Islam considers all prophets as an aspect of the Universal Logos, which in its perspective is identified with the ‘Reality of Muhammad’ [al-haqiqat al-muhammadiyyah], which was the first of God’s creation and through whom God sees all things. As the Muhammedan Reality the Prophet came before all the other prophets at the beginning of the prophetic cycle, an it is to this inner aspect of him as the Logos to which reference is made in the Hadith ‘He [Muhammad] was prophet [th Logos] when Adam was still between water and clay.’
So did the cycle of Prophecy begin with the Muhammedan Reality, with the inner reality of Muhammad, while it ended with the human manifestation of him. He thus is inwardly the beginning and outwardly the end of the prophetic cycle which he synthesizes and unifies in his being. Outwardly he is a human being and inwardly the Universal Man, the norm of all spiritual perfection.

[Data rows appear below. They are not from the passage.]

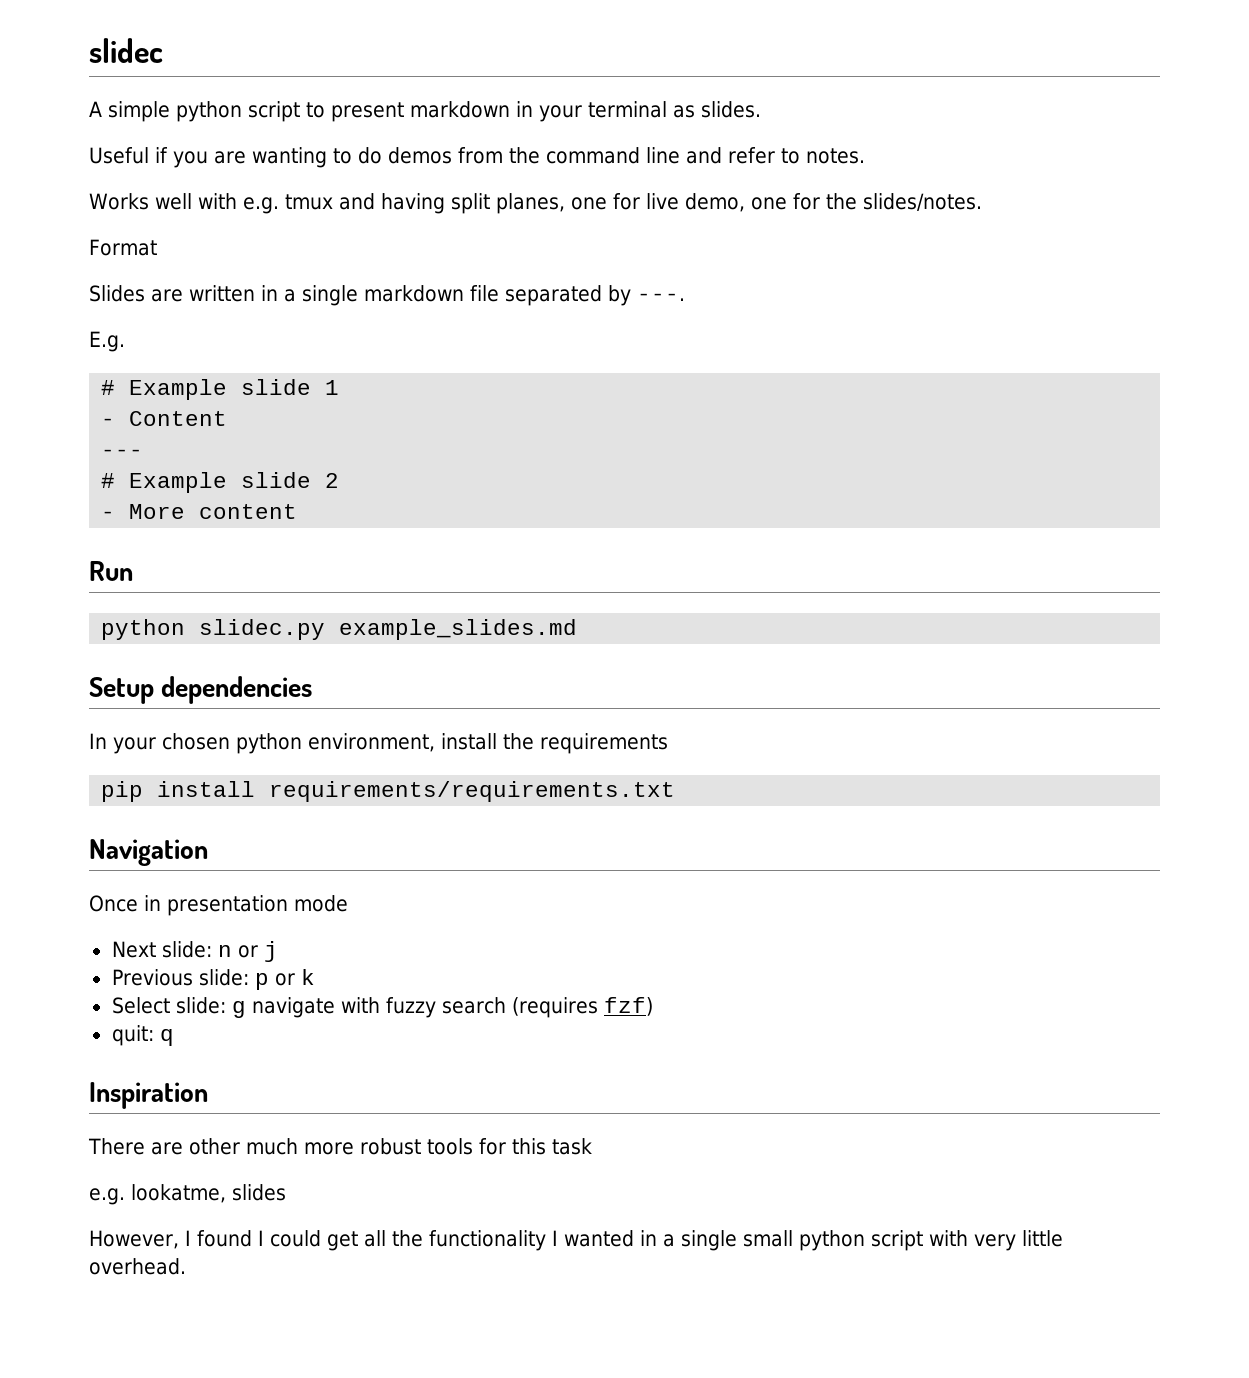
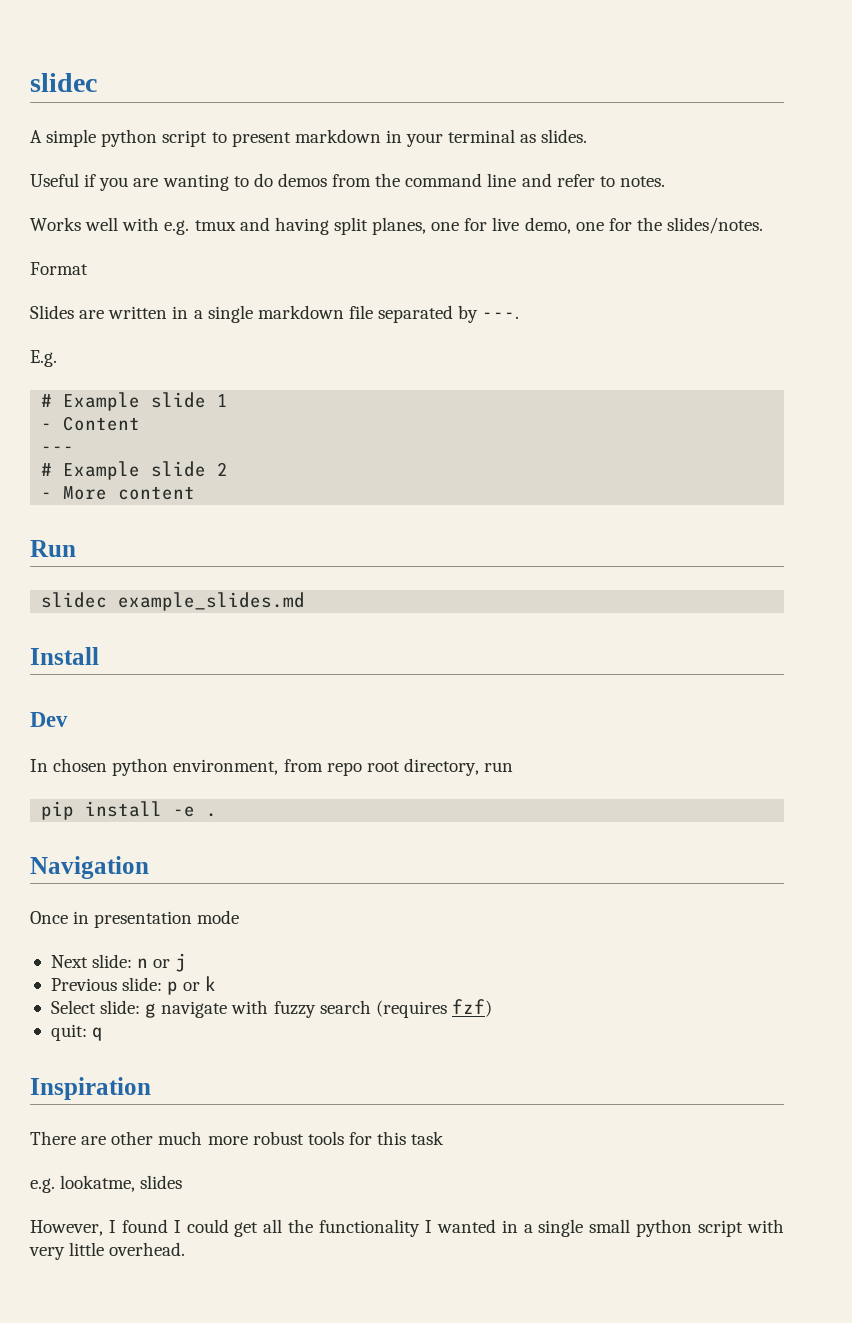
- python slidec.py example_slides.md
+ slidec example_slides.md
- Setup dependencies
+ Install
+ Dev
- In your chosen python environment, install the requirements
+ In chosen python environment, from repo root directory, run
- pip install requirements/requirements.txt
+ pip install -e .

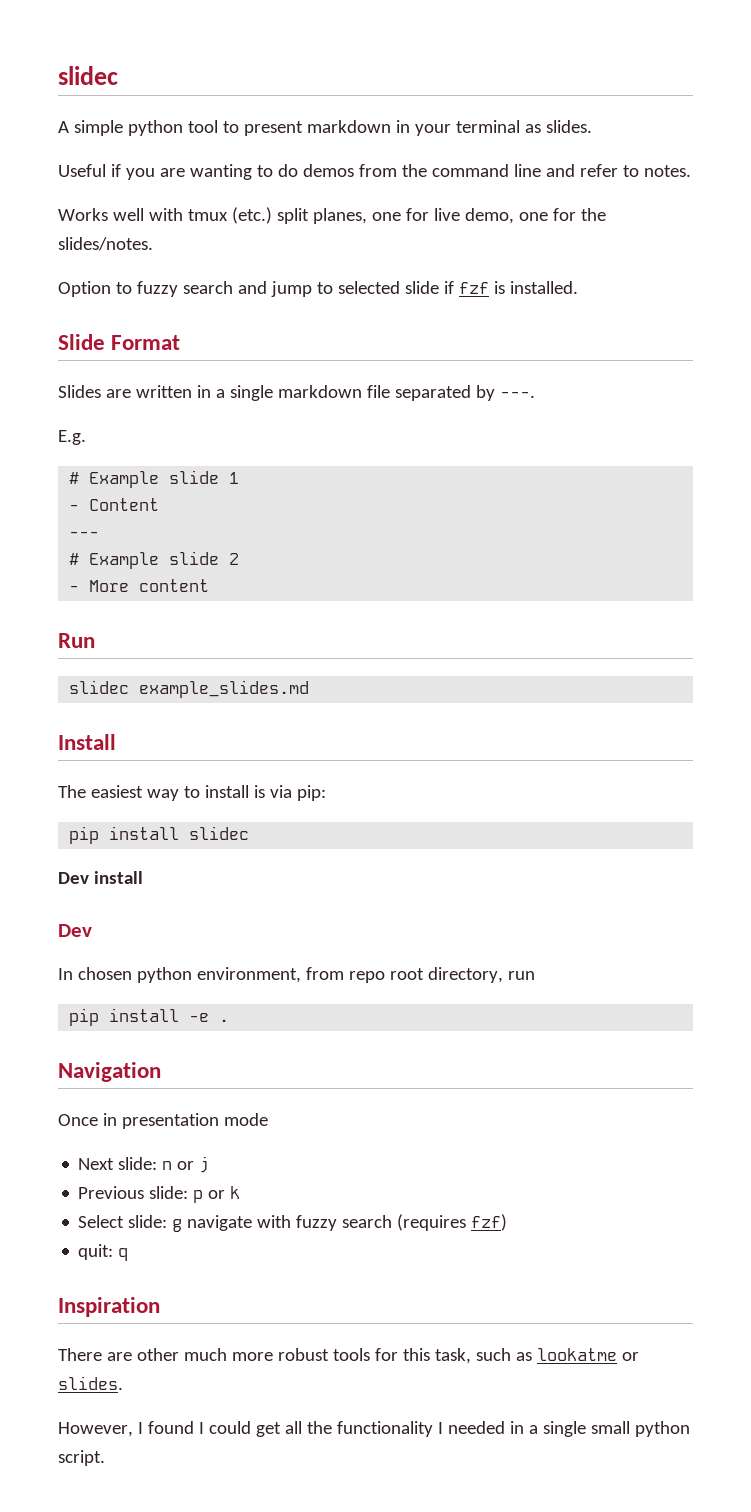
- A simple python script to present markdown in your terminal as slides.
+ A simple python tool to present markdown in your terminal as slides.
- Works well with e.g. tmux and having split planes, one for live demo, one for the slides/notes.
+ Works well with tmux (etc.) split planes, one for live demo, one for the slides/notes.
- Format
+ Option to fuzzy search and jump to selected slide if fzf is installed.
+ Slide Format
+ The easiest way to install is via pip:
+ pip install slidec
+ Dev install
- There are other much more robust tools for this task
- e.g. lookatme, slides
+ There are other much more robust tools for this task, such as lookatme or slides.
- However, I found I could get all the functionality I wanted in a single small python script with very little overhead.
+ However, I found I could get all the functionality I needed in a single small python script.

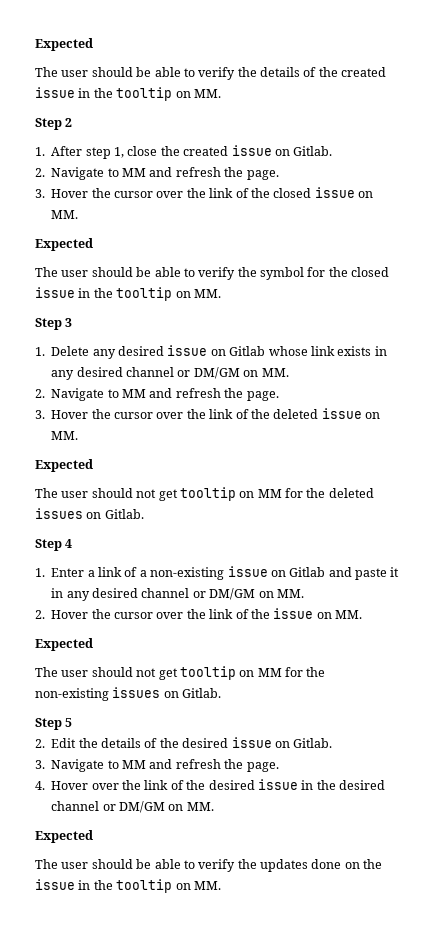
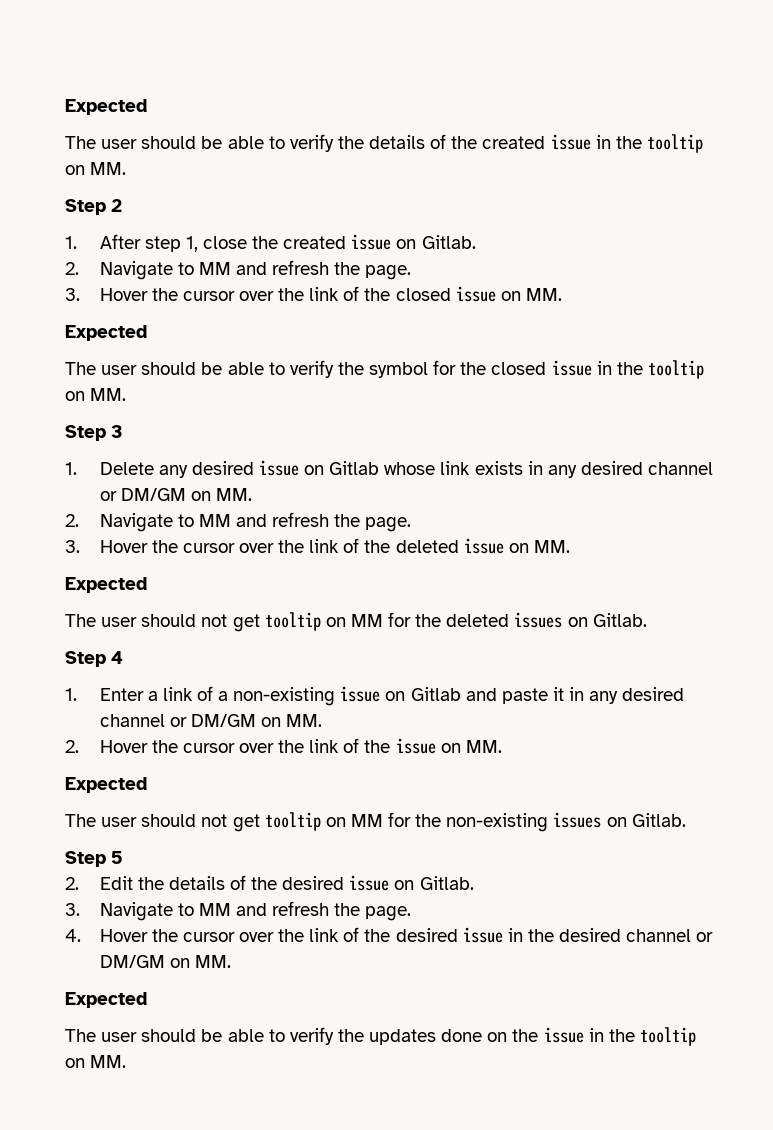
- 4. Hover over the link of the desired issue in the desired channel or DM/GM on MM.
+ 4. Hover the cursor over the link of the desired issue in the desired channel or DM/GM on MM.

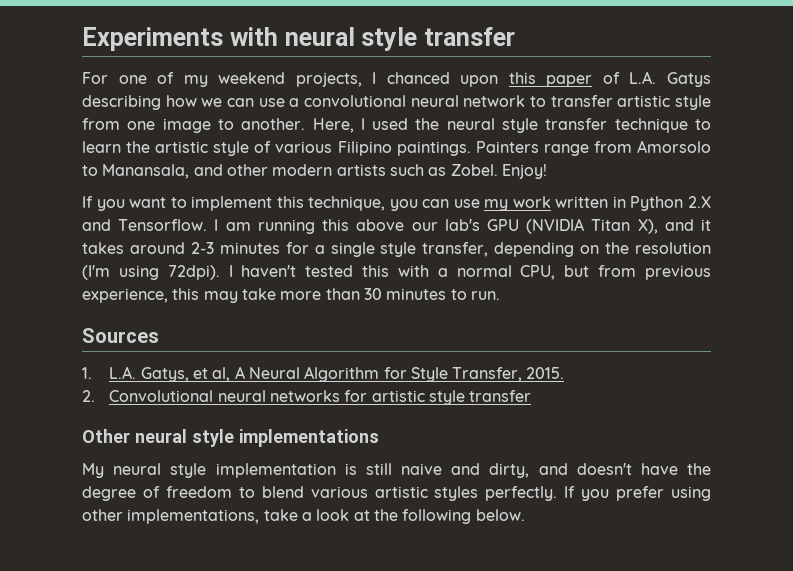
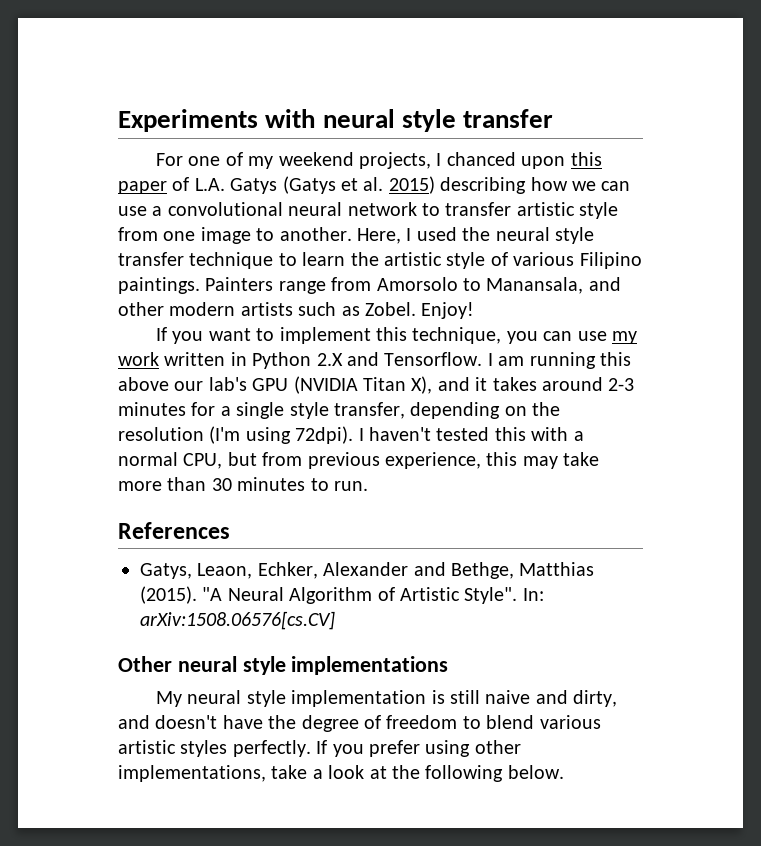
- For one of my weekend projects, I chanced upon this paper of L.A. Gatys describing how we can use a convolutional neural network to transfer artistic style from one image to another.
+ For one of my weekend projects, I chanced upon this paper of L.A. Gatys (Gatys et al. 2015) describing how we can use a convolutional neural network to transfer artistic style from one image to another.
- Sources
- 1. L.A. Gatys, et al, A Neural Algorithm for Style Transfer, 2015.
- 2. Convolutional neural networks for artistic style transfer
+ References
+ Gatys, Leaon, Echker, Alexander and Bethge, Matthias (2015). "A Neural Algorithm of Artistic Style". In: arXiv:1508.06576[cs.CV]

The Prophet possessed in himself that reality which later gained the technical name of Universal Man. But the ‘named’ was there long before this name was given to it.

Summary
The Last Prophet 4The Prophet is human equilibrium which has become extinct in the Divine Truth. He marks the establishment of harmony and equilibrium between all tendencies present in man, his sensual, social, economic, political tendencies, which cannot be overcome unless the human state itself is transcended. He displays the integration of these tendencies and forces with the aim of establishing a basis which naturally leads towards contemplation and extinction in the Truth. His spiritual way means to accept the human condition which is normalized and sanctified as the ground for the most lofty spiritual castle.
The spirituality of Islam of which the Prophet is the prototype is not the rejection of the world but the transcending of it through its integration into a Centre and the establishment of a harmony upon which the quest for the Absolute is based. The Prophet in these qualities that he displayed so eminently is at once the prototype of human and spiritual perfection and a guide towards its realization.
The Prophet is the perfection of both the human collectivity and the human individual, the norm for the perfect social life and the prototype and guide for the spiritual life. He is both the Universal Man and the Primordial Man [al-insan al-qadim].

The Prophet possessed eminently both the human [nasuf] and spiritual [lahut] natures, and for this very reason his example makes possible the presence of a spiritual way in Islam. He was the perfect ruler, judge and leader of men. He was the creator of the most perfect Muslim society in comparison with which every later society is a falling away. But he was in addition the prototype of the spiritual life. That is why it is absolutely necessary to follow in his footsteps if one aspires towards spiritual realization.
The love of the Prophet is incumbent upon all Muslims and especially upon those who aspire towards the saintly life. This love must not be understood in an individualistic sense. Rather, the Prophet is loved because he symbolizes that harmony and beauty that pervade all things, and displays in their fullness those virtues, the attainment of which allow man to realize his theomorphic nature.